So if you've been wasting a lot of time and energy pursuing something that's just not happening, instead of redoubling your efforts, maybe consider giving up. It can really improve your life.
January 2, 2016
2015: The Year in Tweets
That's right, folks, it's time once again for my wrapup of the year 2015 via my fun-sized nuggets of wit and wisdom from Twitter! (I tweet a lot, so I'm selecting only the best for your reading pleasure) Let's get right to it, shall we?
January:
Basically Shonen Knife was still doing top-shelf stuff 25 years after they started. Name me one other band that's true of. I'll wait.
Can't listen to the Feelies too often because they provoke feelings of nostagia/grief that are almost physically painful. Great band, though
You know what's a perfect pop song? Madonna's "Cherish," that's what.
The boy, frying a hot dog in butter & bacon grease, proposes opening a restaurant called, "My Fat Greasy Sack."
He'll retire by 30.
I really hate the euphemism "passed" for "died." It makes the deceased sound like a fart.
#Boston2024 is a disgrace. Shame on @marty_walsh @juliettekayyem and every other "liberal" carrying water for big money on this.

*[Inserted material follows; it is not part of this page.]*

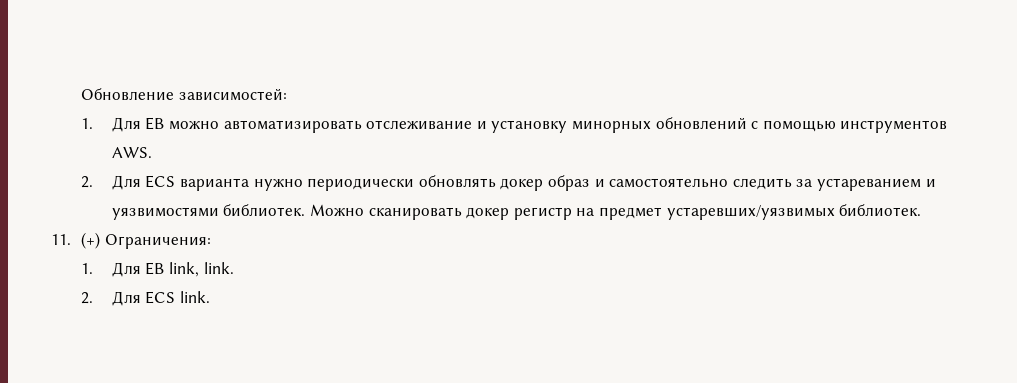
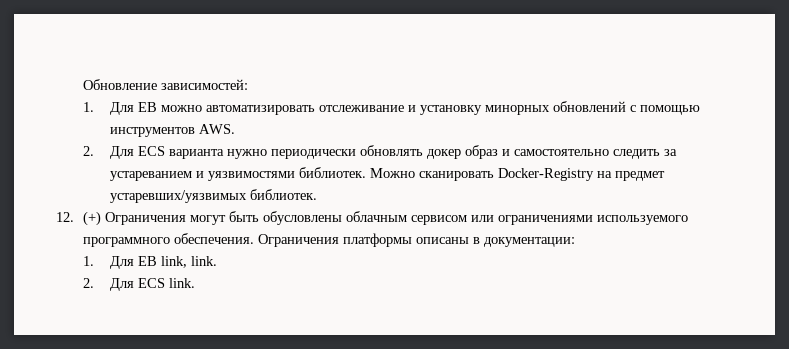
- Можно сканировать докер регистр на предмет устаревших/уязвимых библиотек.
+ Можно сканировать Docker-Registry на предмет устаревших/уязвимых библиотек.
- 11. (+) Ограничения:
+ 12. (+) Ограничения могут быть обусловлены облачным сервисом или ограничениями используемого программного обеспечения. Ограничения платформы описаны в документации:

People who are neither French nor in France trying to explain Charlie Hebdo: you know you don't have to chime in on everything, right?
Maybe it's just because I haven't heard it in a while, but Rebbie Jackson's "Centipede" seems to have aged very well
My choice of which of life's myriad horrors I choose to get upset about makes me better than you!--the internet
Dear God, please grant me the ability to keep believing that glob of goo on the locker room shower floor was conditioner.
Whilst wooing my wife, I proclaimed myself a jeepster for her love. Reader, she married me anyway.
Nobody in this house wanted to hear my thoughts about the brilliance of this reggae cover of "Safe European Home."
Really sad to hear about Egmont USA shutting down. Great people there who did a great job with @trixcook & my books.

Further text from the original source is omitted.